Exercise goal: Restate the following entries exactly. Keep the pictures out.

Dataset records:
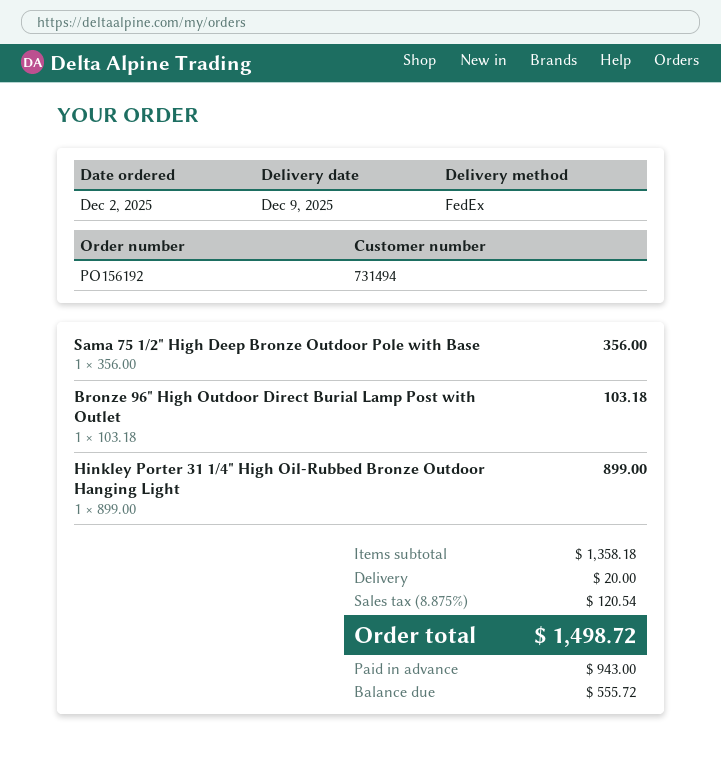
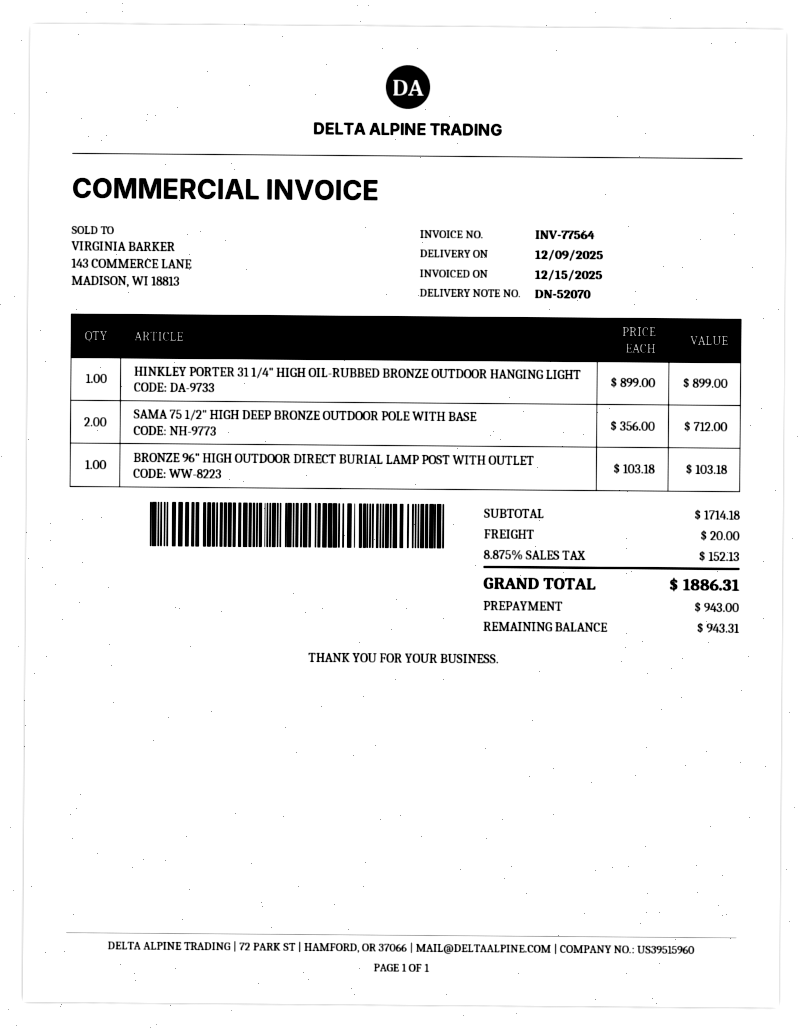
Sama 75 1/2" High Deep Bronze Outdoor Pole with Base: 1 x 356.00 = 356.00 -> 2 x 356.00 = 712.00
subtotal: 1358.18 -> 1714.18
tax: 8.875% = 120.54 -> 8.875% = 152.13
total: 1498.72 -> 1886.31
balance: 555.72 -> 943.31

Expected answer:
Sama 75 1/2" High Deep Bronze Outdoor Pole with Base: 1 x 356.00 = 356.00 -> 2 x 356.00 = 712.00
subtotal: 1358.18 -> 1714.18
tax: 8.875% = 120.54 -> 8.875% = 152.13
total: 1498.72 -> 1886.31
balance: 555.72 -> 943.31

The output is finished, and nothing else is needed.